36.bölüm

1.4K 78 5
                                    

Bahçen cayır cayır yanıyordu , çok geçmeden itfaiye geldi.

Yangına anında müdahale etti ancak evinin mutfak bölümü kullanılamayacak hale geldi dedi.

Ben ise , affan dedenin mezarı dedim panikle.

Cezmi abi ise , merak etme , alevler oraya yetişmeden müdahale edildi.

Dediğim gibi , evin mutfak kısmı kullanılamayacak halde , allahtan alevler evi sarmadan itfaiye müdahale etti , yoksa evin kül olurdu dedi.

Peki beni dışarıya kim çıkardı dediğimde , cezmi abi bana bakıp , sen kendin çıktın , yanında kimse yoktu dedi.

Ben ise , böyle birşey mümkün değil , beni odamdan biri çıkardı ama dumandan yüzünü görmedim. Beni biri çıkardı oradan dedim.

Cezmi abi ise , allah seni korumuş , 3 gün hastanede kalacaksın , sen çıkana kadar mutfağında tadilat olmuş olur , gözün arkada kalmasın , herşeyi ben halledecem , şimdi dinlen , ben köye gidip işleri yoluna koyayim dedikten sonra yanımdan çıktı gitti.

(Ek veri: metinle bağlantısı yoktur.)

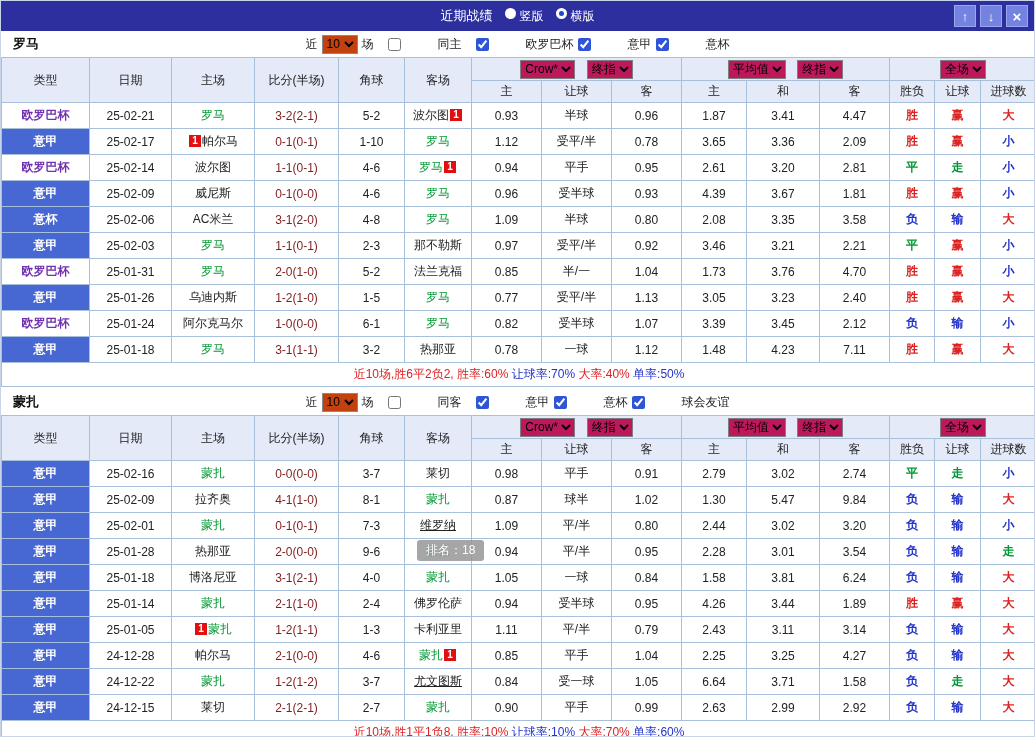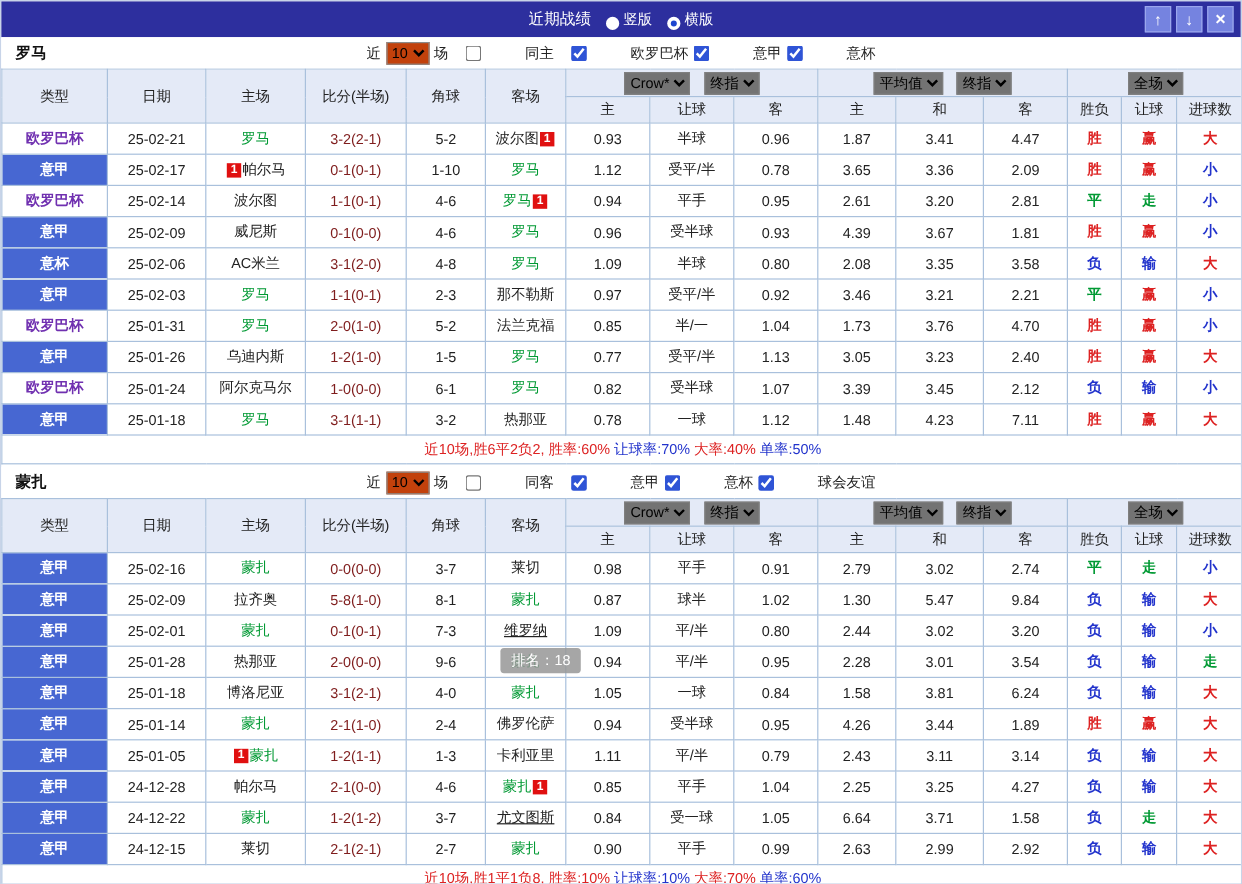--- a/index.html
+++ b/index.html
@@ -3,42 +3,42 @@
 <meta charset="utf-8">
 <style>
   * { margin:0; padding:0; box-sizing:border-box; }
   body { font-family:"Liberation Sans", sans-serif; background:#fff; }
   .page { width:1035px; height:737px; position:relative; background:#fff; font-size:12px; color:#222; overflow:hidden; border:1px solid #c8d4e8; }
 
   
   .titlebar { height:30px; background:#2d2f9e; display:flex; align-items:center; position:relative; color:#fff; }
   .tb-center { flex:1; display:flex; justify-content:center; align-items:center; gap:12px; }
   .tb-title { font-weight:normal; font-size:13px; }
-  .tb-radio { display:inline-flex; align-items:flex-end; gap:4px; font-size:12px; cursor:pointer; }
+  .tb-radio { display:inline-flex; align-items:flex-start; gap:4px; font-size:12px; cursor:pointer; }
   .rdot { width:11px; height:11px; border-radius:50%; background:#fff; display:inline-block; position:relative; }
   .rdot.checked::after { content:""; position:absolute; left:3px; top:3px; width:5px; height:5px; border-radius:50%; background:#1e46cf; }
   .tb-buttons { position:absolute; right:6px; top:4px; display:flex; gap:4px; }
   .tbbtn { width:22px; height:22px; background:#7583e0; border:1px solid #9aa6ec; color:#fff; display:flex; align-items:center; justify-content:center; font-size:13px; font-weight:bold; cursor:pointer; }
   .tbbtn.close { font-size:15px; }
 
   
   .team-row { height:26px; position:relative; display:flex; align-items:center; background:#fff; }
   .team-name { position:absolute; left:12px; font-weight:bold; font-size:13px; color:#111; }
   .filters { margin:0 auto; display:flex; align-items:center; gap:4px; font-size:12px; }
   .filters select { height:19px; font-size:12px; border:1px solid #8a8a8a; background:#c2410c; }
   .chk { display:inline-flex; align-items:center; cursor:pointer;gap:36px; }
   .chk input { accent-color:#2f54d6; width:13px; height:13px; margin-right:1px; }
   .chk.gap { margin-left:10px; margin-right:10px; }
 
   
   table.grid { width:1035px; border-collapse:collapse; table-layout:fixed; }
   .grid th, .grid td { border:1px solid #a9c0dc; text-align:center; overflow:hidden; white-space:nowrap; }
   .grid thead th { background:#e4eaf7; font-weight:normal; height:22px; font-size:12px; color:#222; }
   .grid thead tr.hrow1 th { height:23px; }
-  .ddcell select { height:19px; font-size:12px; border:1px solid #7f7f7f; background:#737373; margin:0 4px; }
+  .ddcell select { height:19px; font-size:12px; border:1px solid #7f7f7f; background:#be185d; margin:0 4px; }
   .grid tbody td { height:26px; font-size:12px; background:#fff; }
   .grid tbody td.serie  { background:#4767d2; color:#fff; font-weight:bold; }
   .grid tbody td.europa { background:#fff; color:#7030b0; font-weight:bold; }
   .tname.green { color:#009933; }
   .tname.und { text-decoration:underline; }
   .c-score { color:#7f1d1d; }
   .badge { display:inline-block; background:#e01010; color:#fff; font-size:10px; width:12px; height:12px; line-height:12px; margin:0 1px; font-weight:bold; vertical-align:1px; }
   td.r { color:#dd2222; font-weight:bold; }
   td.g { color:#009933; font-weight:bold; }
   td.b { color:#2233cc; font-weight:bold; }
@@ -422,21 +422,21 @@
     <td class="c-odds">3.02</td>
     <td class="c-odds">2.74</td>
     <td class="g">平</td>
     <td class="g">走</td>
     <td class="b">小</td>
   </tr>
           <tr>
     <td class="serie">意甲</td>
     <td>25-02-09</td>
     <td class="c-team"><span class="tname">拉齐奥</span></td>
-    <td class="c-score">5-8(1-0)</td>
+    <td class="c-score">4-1(1-0)</td>
     <td class="c-corner">8-1</td>
     <td class="c-team"><span class="tname green">蒙扎</span></td>
     <td class="c-odds">0.87</td>
     <td class="c-odds">球半</td>
     <td class="c-odds">1.02</td>
     <td class="c-odds">1.30</td>
     <td class="c-odds">5.47</td>
     <td class="c-odds">9.84</td>
     <td class="b">负</td>
     <td class="b">输</td>

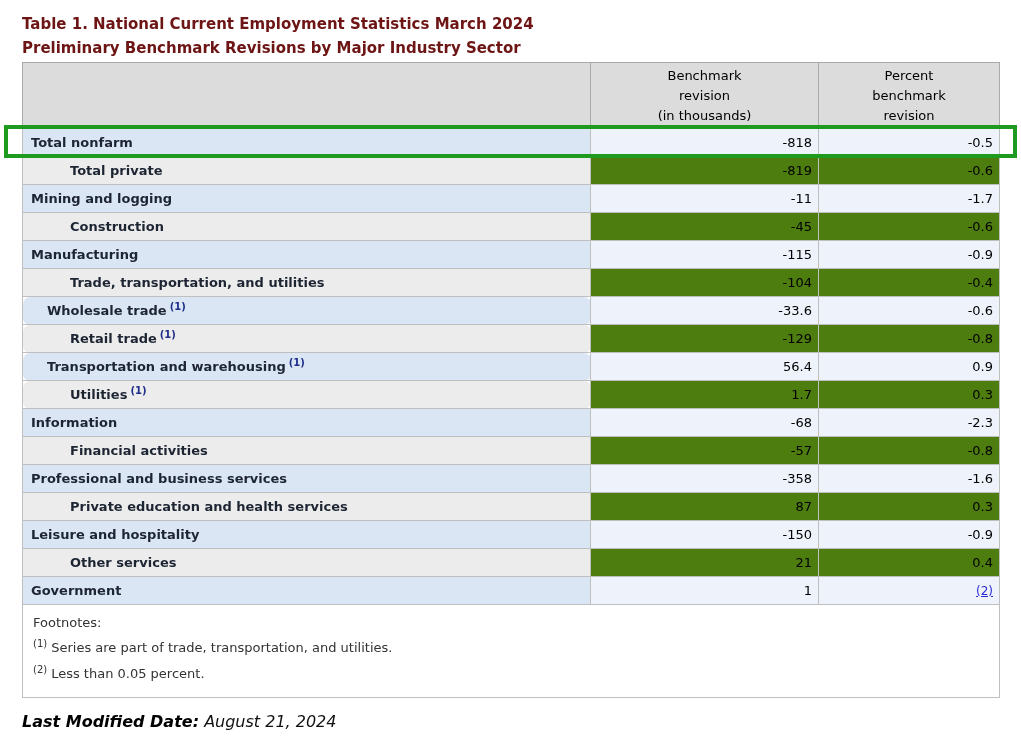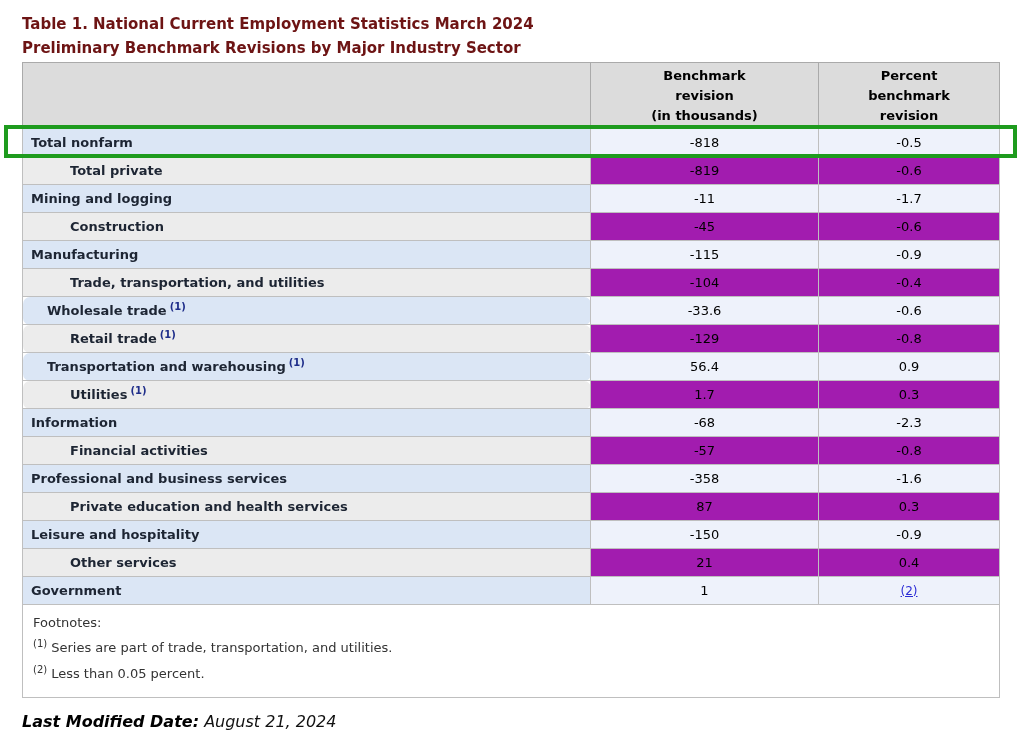--- a/index.html
+++ b/index.html
@@ -8,32 +8,32 @@
   .page { position:relative; width:1021px; height:736px; background:#fff; overflow:hidden; }
 
   .title-block { margin:12px 0 2px 22px; }
   .title-line { color:#6d1414; font-weight:bold; font-size:15px; line-height:24px; }
 
   table.bench { border-collapse:collapse; margin-left:22px; width:977px; table-layout:fixed; border:1px solid #8f8f8f; }
   col.c-label { width:568px; }
   col.c-bench { width:228px; }
   col.c-pct   { width:181px; }
 
-  th { background:#dcdcdc; border:1px solid #aaaaaa; font-size:13px; font-weight:bold; color:#000;
+  th { background:#dcdcdc; border:1px solid #aaaaaa; font-size:13px; font-weight:normal; color:#000;
        text-align:center; vertical-align:middle; height:66px; line-height:20px; white-space:pre-line; }
 
   td { border:1px solid #bfbfbf; height:28px; font-size:13px; vertical-align:middle; }
   td.label { font-weight:bold; color:#1d2533; padding:0 8px; text-align:left; }
   td.label.indent { padding-left:24px;border-radius:7px; }
-  td.val { text-align:center; padding:0 6px; color:#000; font-weight:normal; }
+  td.val { text-align:right; padding:0 6px; color:#000; font-weight:normal; }
 
   tr.stripe-blue td.label { background:#dbe6f5; }
   tr.stripe-blue td.val   { background:#eef2fb; }
   tr.stripe-gray td.label { background:#ececec;padding-left:47px; }
-  tr.stripe-gray td.val   { background:#a21caf; }
+  tr.stripe-gray td.val   { background:#4d7c0f; }
 
   sup.fn-ref { font-size:10px; color:#1f2e8a; vertical-align:super; line-height:0; margin-left:3px; font-weight:bold; }
   a.fn-link { color:#2b2bd5; text-decoration:underline; font-size:12px; cursor:pointer; }
 
   td.footnotes { background:#ffffff; padding:6px 10px 10px 10px; height:auto; color:#333; font-weight:normal; }
   .footnote-title { font-size:13px; line-height:24px; color:#333; }
   .footnote-line { font-size:13px; line-height:26px; color:#333; }
   .footnote-line sup { font-size:10px; vertical-align:super; line-height:0; margin-right:4px; color:#333; }
 
   .last-modified { margin:14px 0 0 22px; font-size:16px; color:#111;font-style:italic; }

Ben ise kendimi iyi hissetmediğim için uyumaya başladım .

Aradan saatler geçti.

Uyku ile uyanıklık arasında olduğum bir anda , odanın içinde birisinin nefes alış veriş sesini duydum.

Gözümğ açıp başımı hafif sola doğru çevirdim.

Yattığım yatağın hemen yanındaki kanepe de oturan birini gördüm.

Yüzünü seçemiyordum. Başımı biraz daha kaldırıp baktığımda bu kişinin ermeni büyücüsü petrus olduğunu farkettim.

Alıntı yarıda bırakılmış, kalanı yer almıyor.